The same genetic difference is used in tooth enamel analysis. Amelogenin is a component of tooth enamel and is produced by the AMELX and AMELY genes. A gentle acid and their chemical make-up can be used to remove parts of the peptides from the tooth. Lugli says that it is revolutionising bioanthropology because we now have an instrument for determining the sex of humans.

Children are so hard to sex reliably that they are likely to see an increase in sex determinations. A team from the University of Colorado Denver established the sex of a 10,000-year-old infant girl from her tooth enamel. She was found in a grave full of shell beads and stone pendants, which showed that babies were valued more than girls in the old age.

Is the Lovers of Modena evidence of a same-sex relationship? The love of the Lovers is being called into question, like how the Birka Viking's warrior credentials became the subject of controversy when her sex was published. They could be brothers because of the failed analysis. The authors of the study think they might have been involved in a fight. Lugli and his colleagues were not buried in a military cemetery. The dead did not show signs of repeated combat, there were both men and women and a child. The soldier hypothesis was revived.

There was an in-depth analysis of the injuries and a skeleton that they thought was a man. He says that their interpretation was mostly from a historical perspective. He thinks it is unlikely that their parents would show their love at that time. Anything is possible.

The dead do not bury themselves. They don't excavate themselves either. Pamela L Geller is a bioarchaeologist at the University of Miami and she says that there is a lack of creativity about how other people lived their lives.

Scientific methods can take away some of the guesswork, but there are still some things we don't know about the past.
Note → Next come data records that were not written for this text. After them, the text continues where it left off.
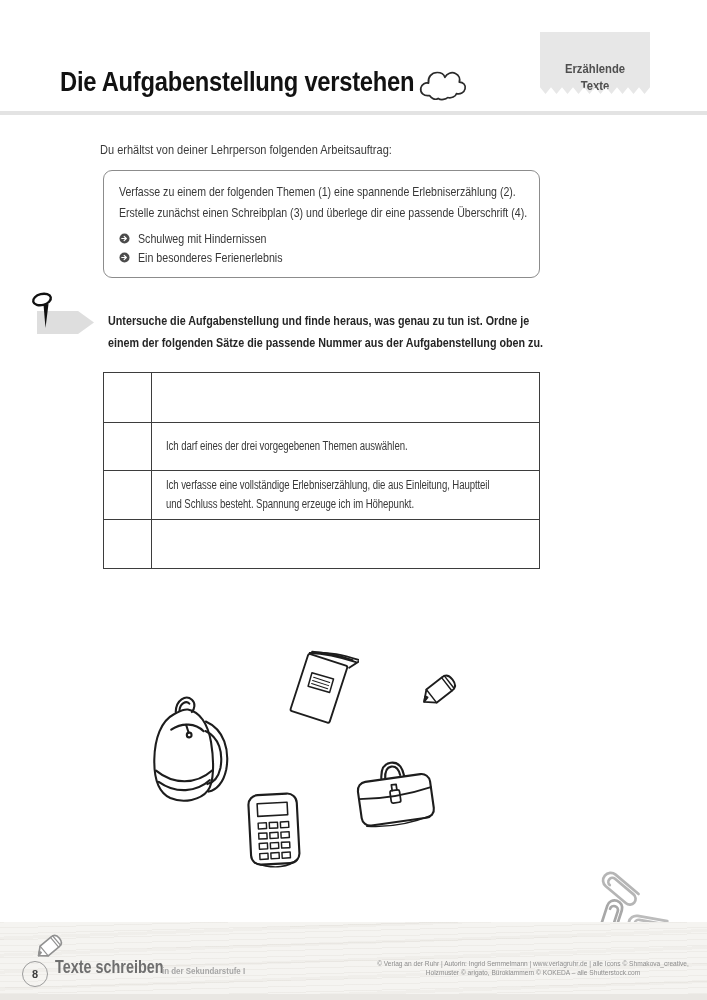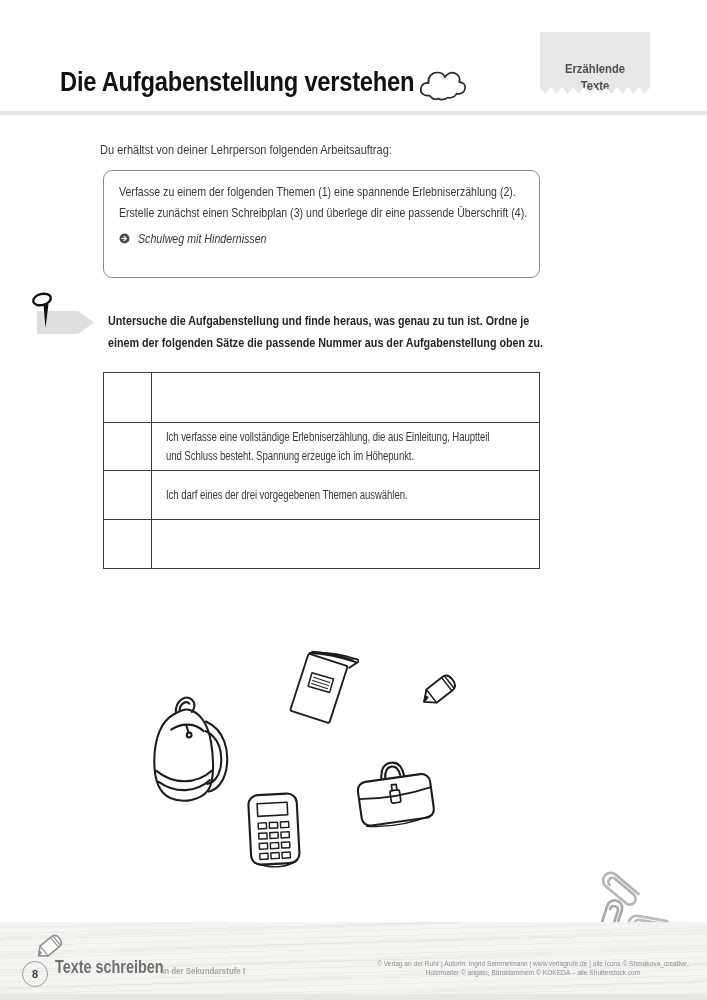"Schulweg mit Hindernissen" .topics li { font-style: italic -> none }
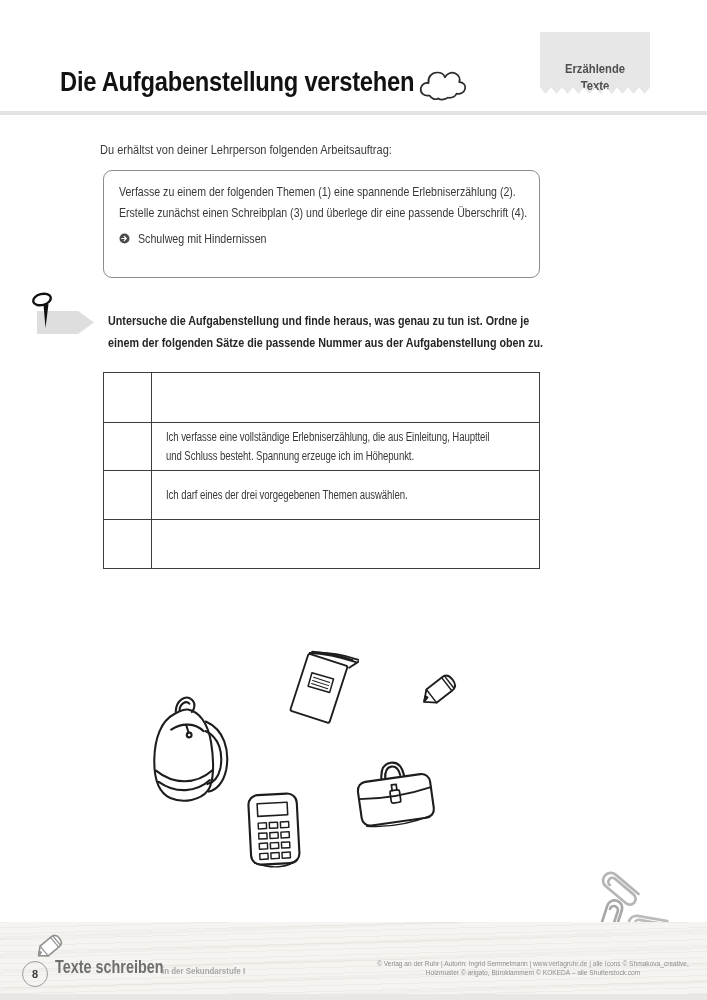"Ein besonderes Ferienerlebnis" li { html: none -> <li> <svg> <circle></circle> <path></path> </svg> <span>Ein besonderes Ferienerlebnis</span> </li> }
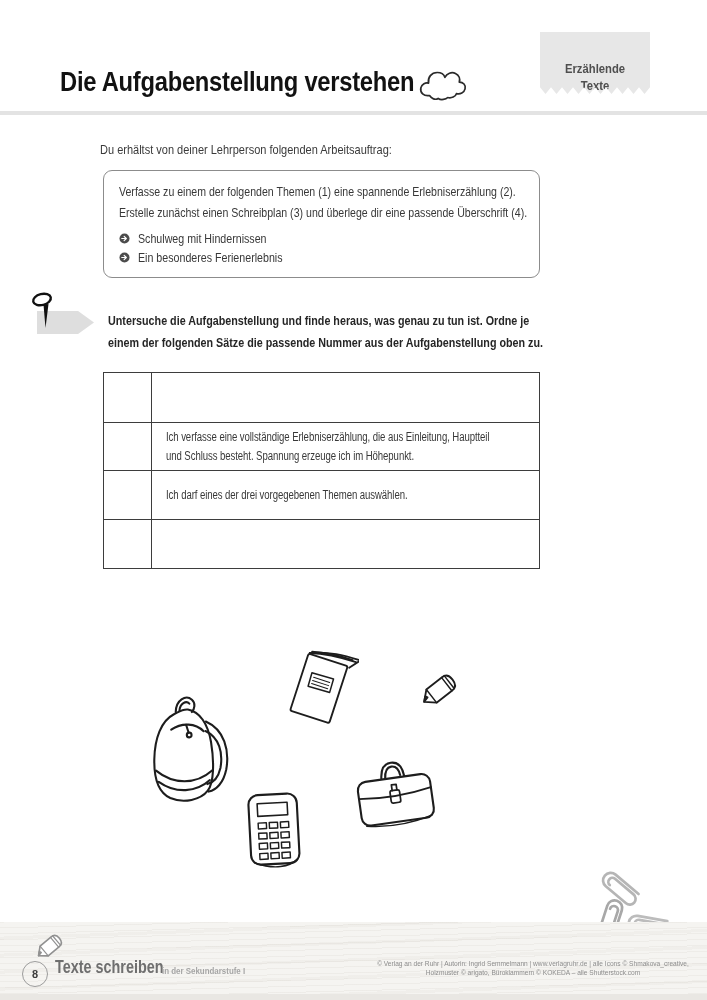"Ich verfasse eine vollständige" div.mrow { order: before "Ich darf eines der drei" -> after "Ich darf eines der drei" }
People's sense of identity is one of those things. Archaeologists can only attempt to reconstruct the lives of past people based on the available data. Gardea says it's about respect for the people of the past. He says that every grave tells a different story because they were all real humans. They had their own unique lives.

The article was amended in January of 2022. An image captioned as showing a facial reconstruction of a Viking- Age woman buried atNordre Kjlen, Norway, was earlier miscaptioned as showing a reconstruction of a Viking woman found at Birka, Sweden.